第475話 より黒く染まる闇
side ファイン
「き、貴様……自分が何をしているのか分かっているのか!」
「分かってるさ。燃やしてるんだよ。黒く……もっと黒くな」
目の前で司教を守ろうと立ちはだかった神官どもは、俺の影炎に包まれ、次々と呻き声をあげて地に転がった。
炎は皮膚を焦がし、骨に染み込むように広がっていく。焦げた肉の臭いが鼻を突き、悲鳴と焼ける音が混じり合う。実に耳障りで、心地良い。
「どういうつもりだ! 何故こんな真似を……教会に恨みでもあるというのか!」
「教会? ……まぁ糞だと思ってるが、俺が恨んでるのはあんただよ」
「わ、私に恨み……だと?」
「そうだ。この顔を見て“覚えがない”なんて言わせないぜ」
俺はゆっくりと、目深に被っていたフードを捲った。
司教の顔色が見る見る青ざめていく。
「お、お前は……まさか、あの時の――」
「覚えていたか。……ああ、俺も妹も、テメェには“世話”になったからな」
吐き捨てるように言い、右手に黒い炎を灯す。その炎はまるで俺の憎悪そのものだ。
「待て! 話せば分かる! あの時は……私も仕方なく!」
「仕方なく……? あの野郎の薬を認めたってのか? そのせいで、俺たち家族がどうなったか――お前の証言で、俺に“家族殺し”の罪を被せられた俺の気持ちが分かるか?」
司教の瞳が揺れる。その反応が、むしろ俺の怒りを煽った。
「わ、悪かったと思っている! だが聞いてくれ! 仕方なかったんだ! 私はあの男……ギャノンに弱みを握られていた! だから従うしかなかった! 悪いのは全てあの男だ!」
「……ハハッ、ア~ハッハッハッハッ!」
俺は額を押さえ、笑いながら俯いた。
ああ、そうだろうな……そういう言い訳しかできないだろうさ。自分の保身の為ならなりふり構わないってか。本当にお前は、あの時から何も変わってねぇクズだ。
「は、はは……そうだ、分かってくれたか? そうだ。必要なら全て話してやる! だから私だけは――ヒィッ!」
俺の黒炎が、司教の腕に吸い込まれるように燃え移る。次の瞬間、炎は彼の全身へと走り、衣も肉も一緒に喰らい尽くしていく。

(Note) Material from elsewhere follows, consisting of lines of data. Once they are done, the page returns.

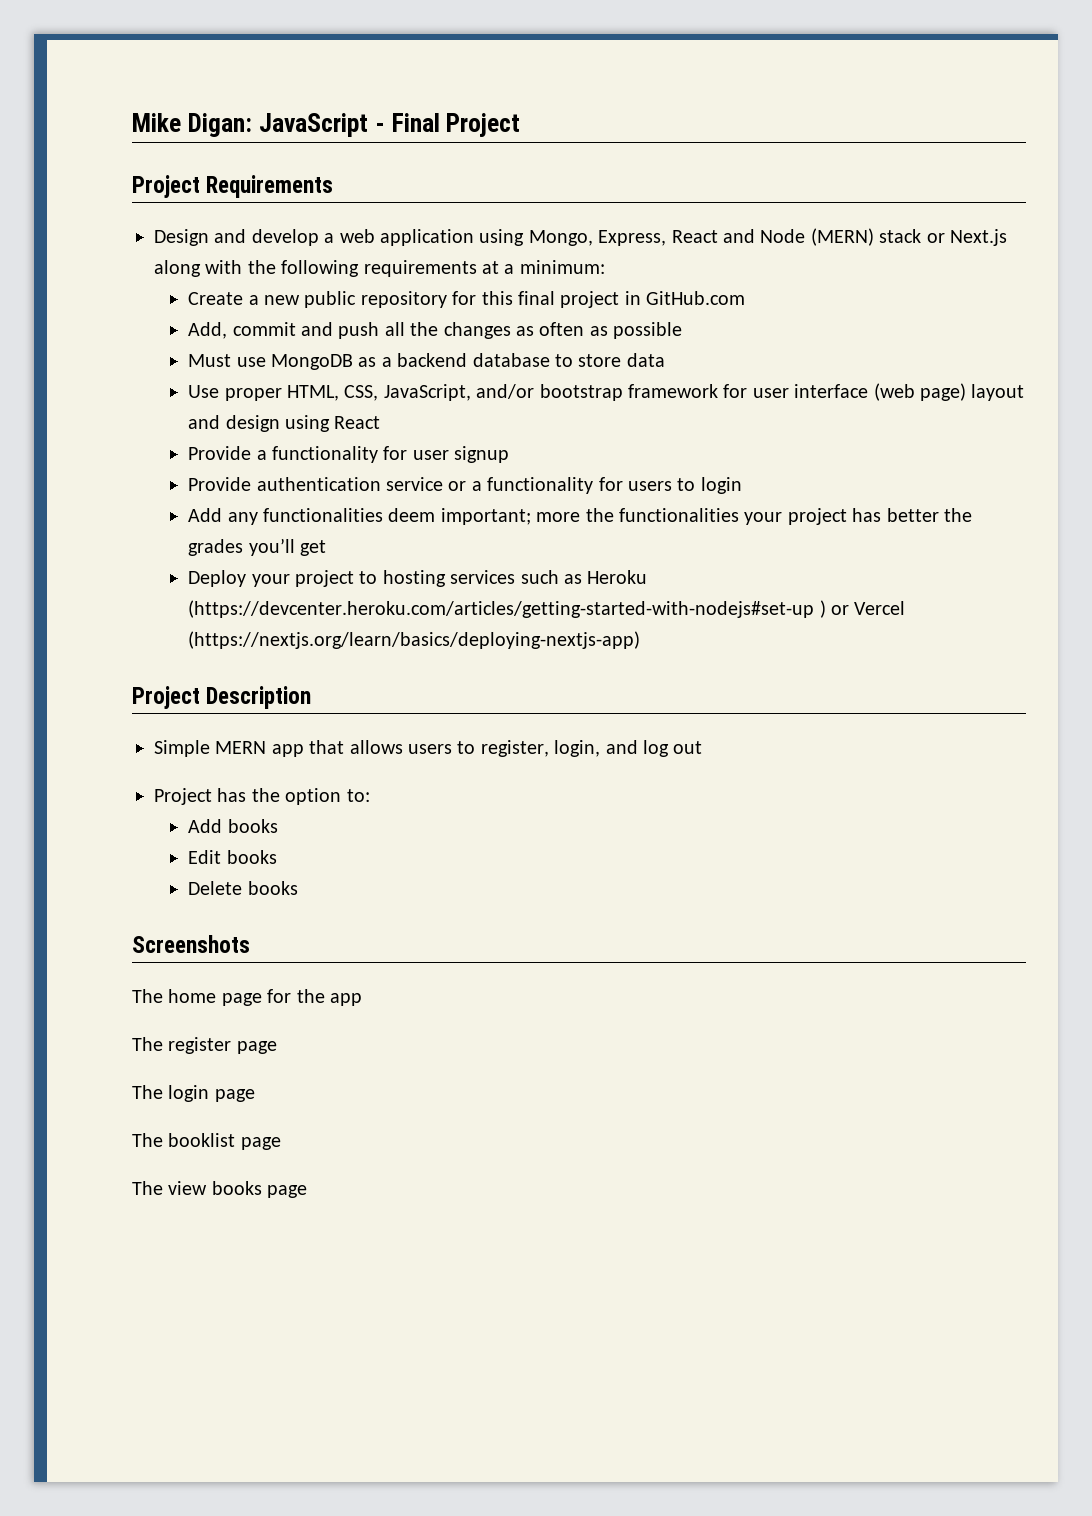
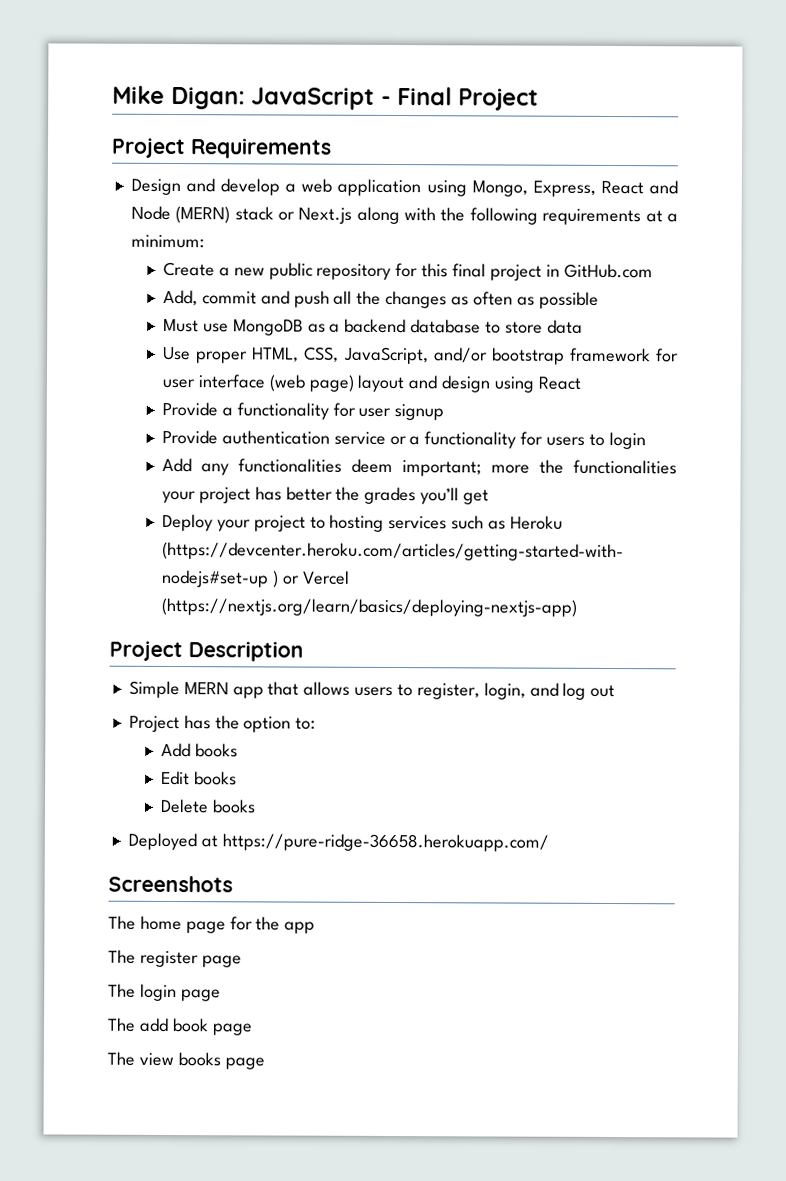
(298, 888) none -> [127,832,549,852] // Deployed at https://pure-ridge-36658.herokuapp.com/
[168,1133,236,1147] booklist -> [138,1017,209,1033] add book

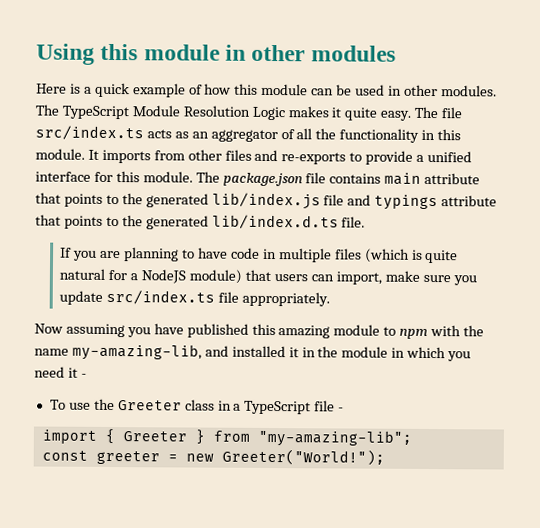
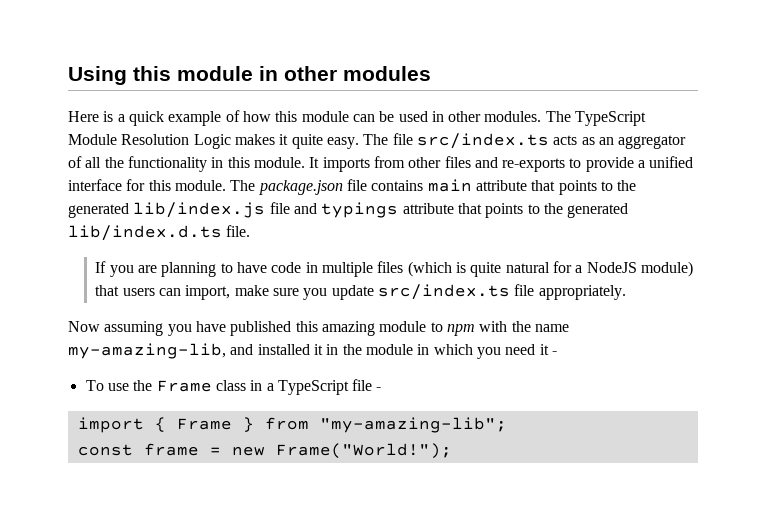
[117,400,182,411] Greeter -> [156,380,212,392] Frame
[122,431,187,442] Greeter -> [176,418,232,430] Frame
[95,450,160,465] greeter -> [143,443,199,456] frame
[221,448,385,466] Greeter("World!"); -> [275,443,452,459] Frame("World!");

その炎は決して消えない。影すらも燃やし尽くすまで、こいつに苦しみを与え続ける。
「やめろ! こんな真似をして……貴様は聖魔教会を敵に回すことになるのだぞ!」
「知ったことか。それと、お前が今言ったことは――とっくに知ってた。だが……貴様の口から聞けたおかげで、確信に変わったぜ」
燃えながら絶叫する声は、鎮魂歌と呼ぶにも値しないほど下劣で耳障りだった。
これじゃあ妹も浮かばれねぇ……やはり、全てを俺の炎で焼き尽くさなければならない。
俺は背を向け、教会の出口へと歩き出した。
「ご苦労様です、ファイン。神に背きながら神を称える……そんな矛盾だらけの連中には、まさに相応しい最期でしたね。見ていて実に心地良かった」
「別に、あんたらのためにやったわけじゃない」
「分かってますとも。……そんな貴方に朗報があります」
「朗報?」
一部始終を黙って見ていた魔狩教団の一人が、不気味な笑みを浮かべて言った。その声音に、俺は自然と耳を傾けてしまう。
「学園で開かれる親睦会。そこで“大罪人”マゼルと、今の話にも出たギャノンが試合をするそうです。全校生徒や教師が見守る中でね。愚かな連中に力を見せつけるには……これ以上ない舞台だと思いませんか?」
「――それは……確かにいい情報だな」
ちょうど残る標的は、あの野郎とイロリだけだった。
「貴方の恨みを晴らすのはもちろんですが、マゼル抹殺も忘れずにお願いしますよ」
「分かってる。イロリの目の前で……俺が全て、燃やし尽くしてやるさ」
「お願いしますよ。審判の日には、我々も同行しますので」
「俺だけで十分だと思うがな」
「まぁそう言わずに。……ハハッ、今から愉しみですねぇ」
男の含み笑いを無視し、俺はただ炎の余韻を纏ったまま、その場を去った――。